Like, I don’t see how RLHF “chips away at the proxy gaming problem”. In some sense it makes the problem much harder since you are directly pushing on deception as the limit to the proxy gaming problem, which is the worst case for the problem.
I’m not a big supporter of RLHF myself, but my steelman is something like:
RLHF is a pretty general framework for conforming a system to optimize for something that can’t clearly be defined. If we just did, “if a human looked at this for a second would they like it?” this does provide a reward signal towards deception, but also towards genuinely useful behavior. You can take steps to reduce the deception component, for example by letting the humans red team the model or do some kind of transparency; this can all theoretically fit in the framework of RLHF. One could try to make the human feedback as robust as possible by adding all sorts of bells and whistles, and this would improve reliability and reduce the deception reward signal. It could be argued this still isn’t sufficient because the model will still find some way around it, but beware too much asymptotic reasoning.

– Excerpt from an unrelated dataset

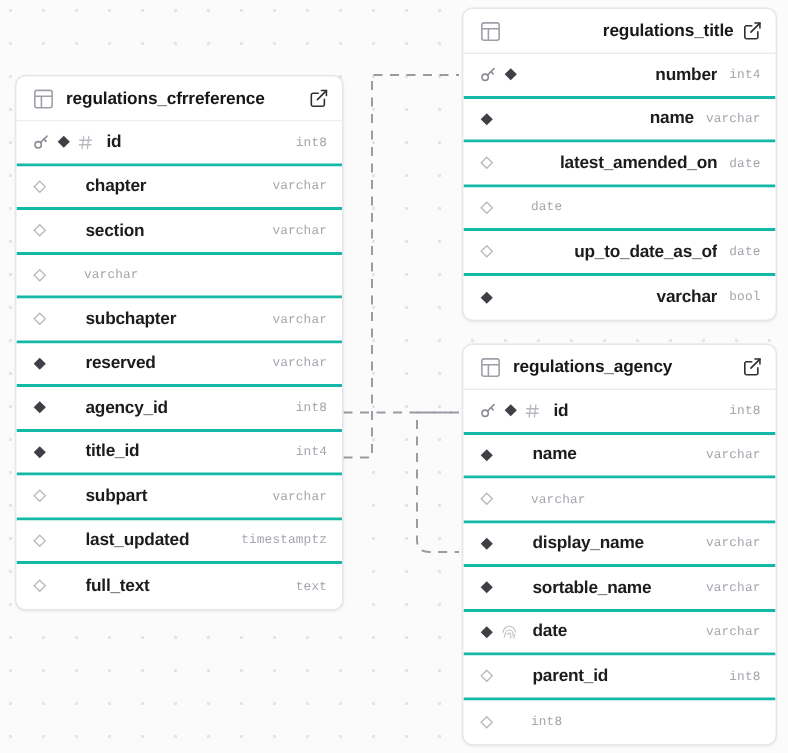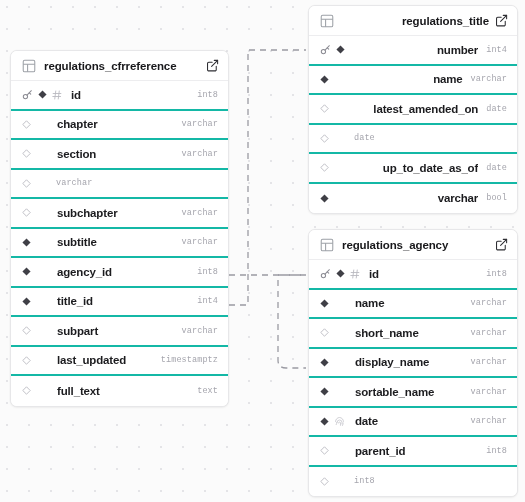"subtitle" span.col-name { text: subtitle -> reserved }
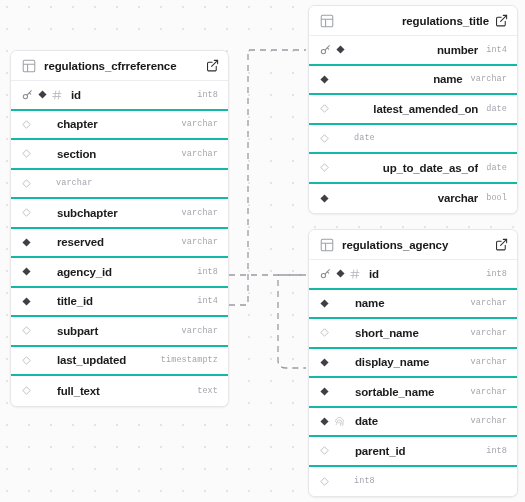"short_name" span.col-name { html: <span>short_name</span> -> none }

I personally do not find RLHF very appealing since I think it complexifies things unnecessarily and is too correlated with capabilities at the moment. I prefer approaches to actually try to isolate the things people actually care about (i.e. their values), add some level of uncertainty (moral uncertainty, etc.) to it, try to make these proxies as robust as possible, and make them adaptive to changes in the models that are trying to constantly exploit and Goodhart them.
This has also motivated me to post one of my favorite critiques of RLHF.
I worry that people will skip the post, read this comment, and misunderstand the post, so I want to point out how this comment might be misleading, even though it’s a great comment.
None of the interventions in the post are “go work at OpenAI to change things from the inside.” And only the outreach ones sound anything like “going around and convincing others.” And there’s a disclaimer that these interventions have serious downside risks and require extremely competent execution.
EDIT: one idea in the 2nd post is to join safety and governance teams at top labs like OpenAI. This seems reasonable to me? (“Go work on capabilities at OpenAI to change things” would sound unreasonable.)